Provided material START

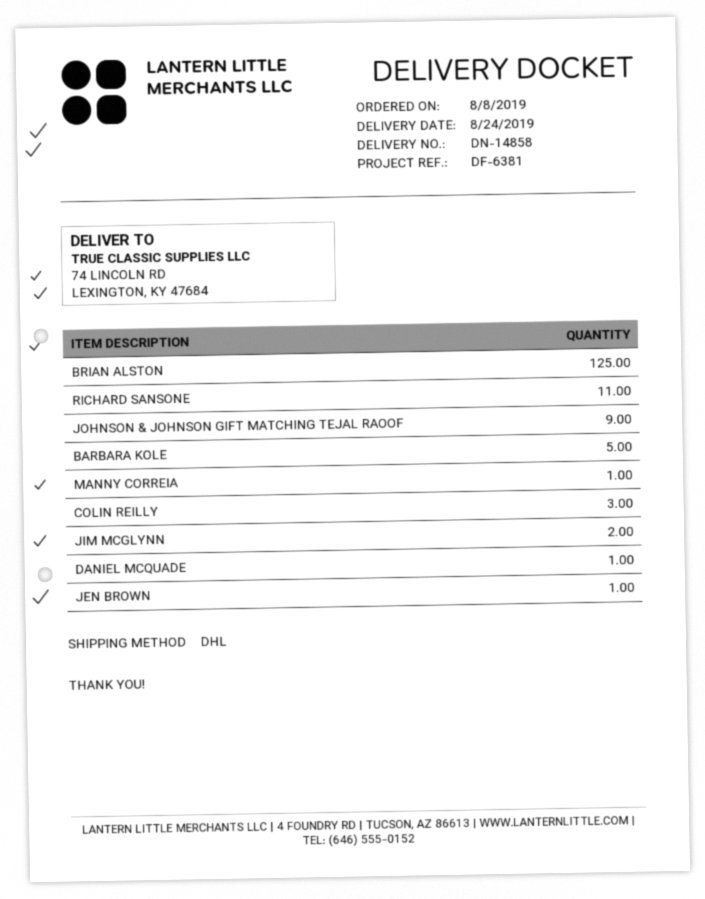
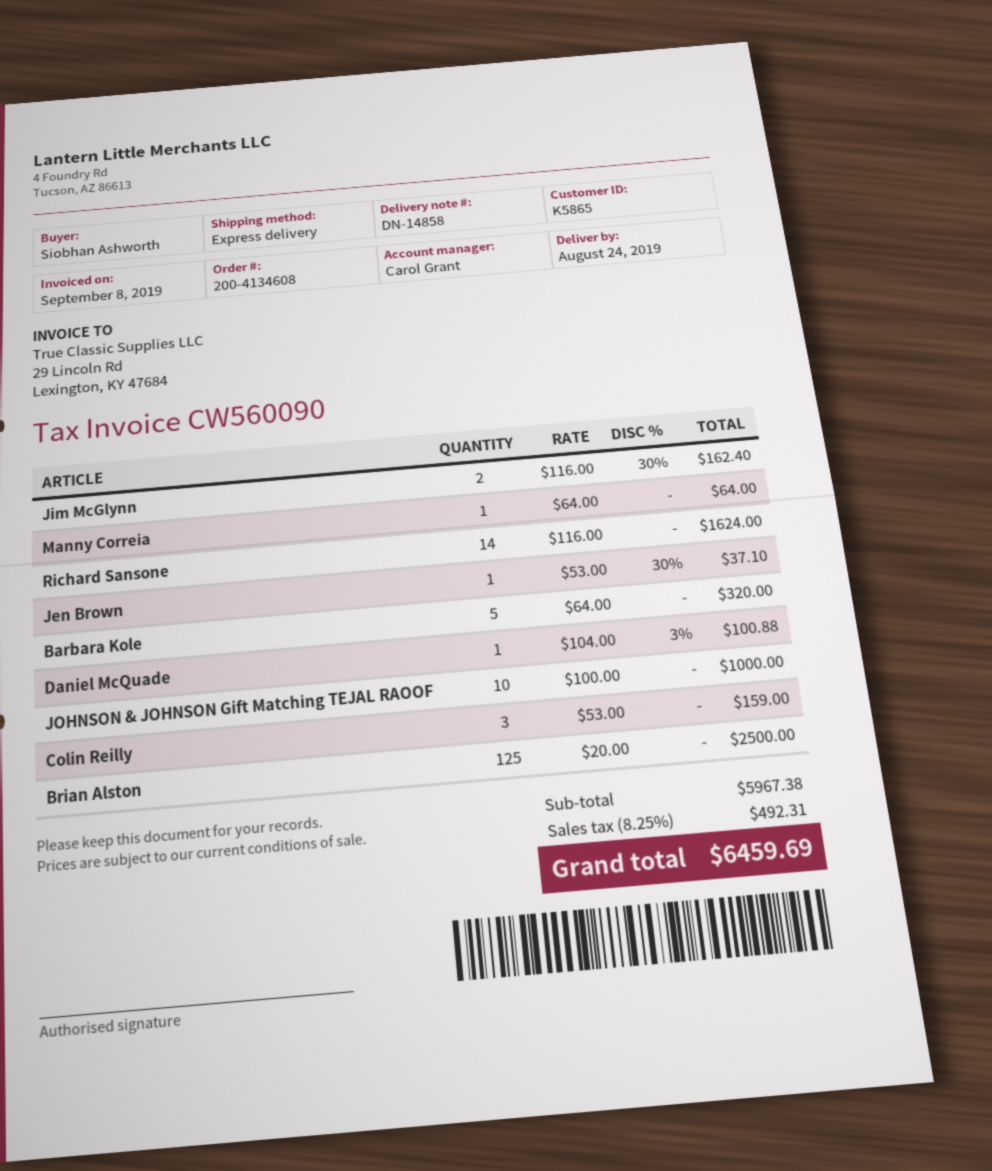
shipping method: DHL -> express
RICHARD SANSONE: 11 -> 14
JOHNSON & JOHNSON GIFT MATCHING TEJAL RAOOF: 9 -> 10

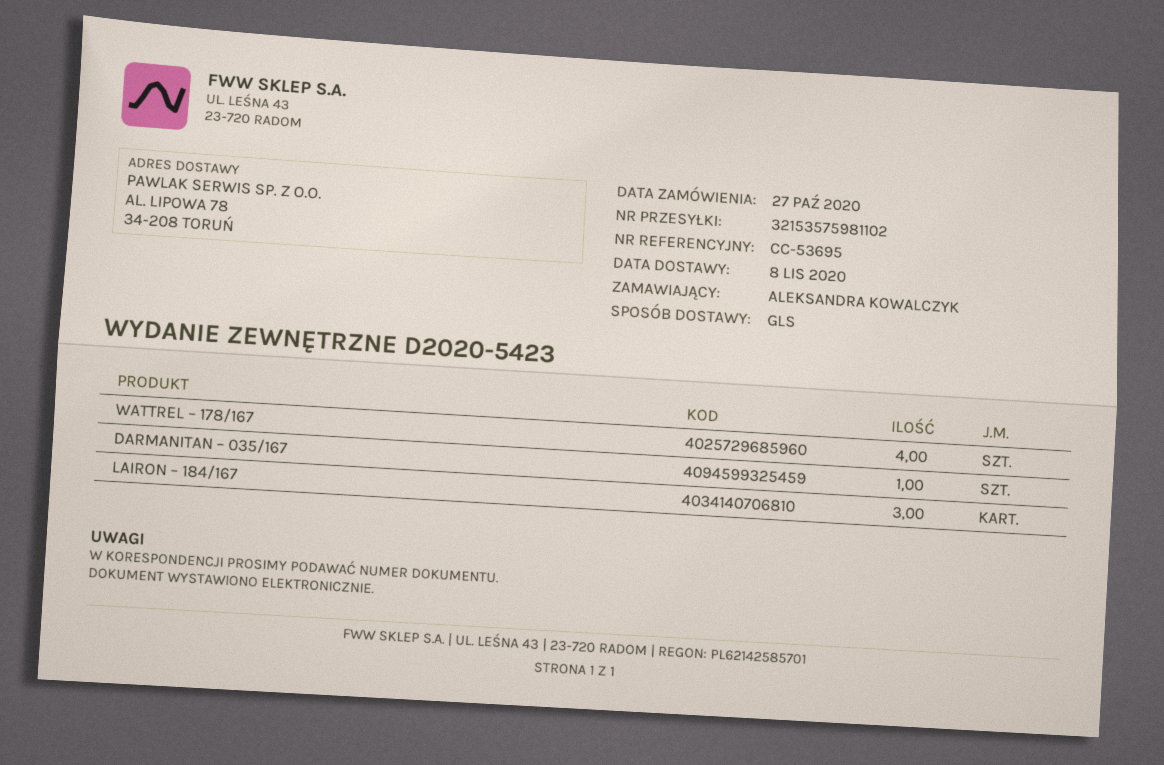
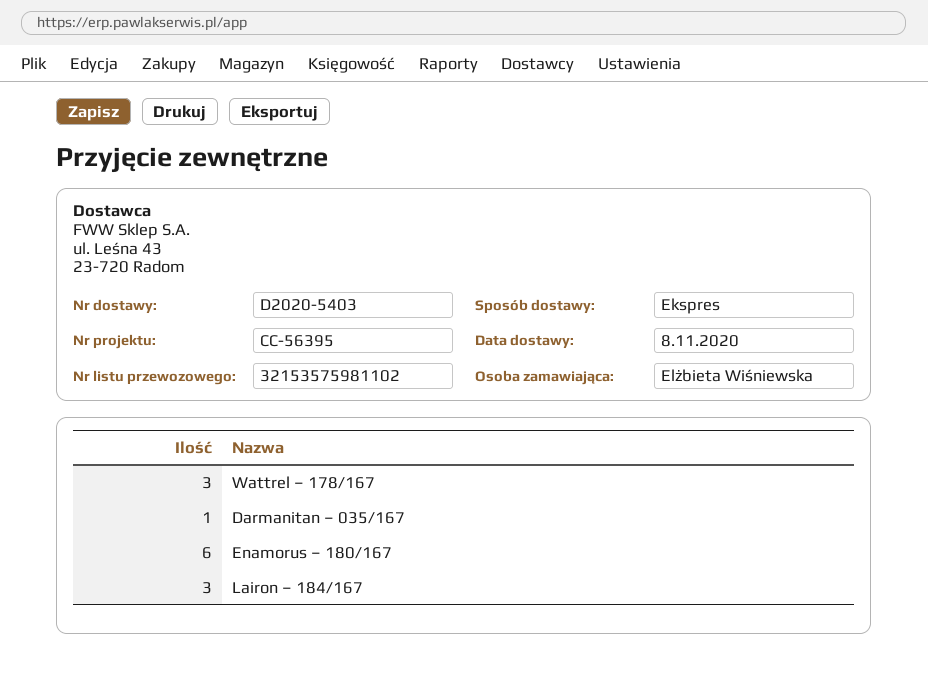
delivery note number: D2020-5423 -> D2020-5403
reference: CC-53695 -> CC-56395
ordered by: ALEKSANDRA KOWALCZYK -> Elżbieta Wiśniewska
shipping method: GLS -> express
WATTREL – 178/167: 4 -> 3
Enamorus – 180/167: none -> 6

Provided material END

**Work instructions**
Only the line containing "delivery note number: D2020-5423" and the lines after it, through the end of the data, should be copied, exactly as they are.

**Reply**
delivery note number: D2020-5423 -> D2020-5403
reference: CC-53695 -> CC-56395
ordered by: ALEKSANDRA KOWALCZYK -> Elżbieta Wiśniewska
shipping method: GLS -> express
WATTREL – 178/167: 4 -> 3
Enamorus – 180/167: none -> 6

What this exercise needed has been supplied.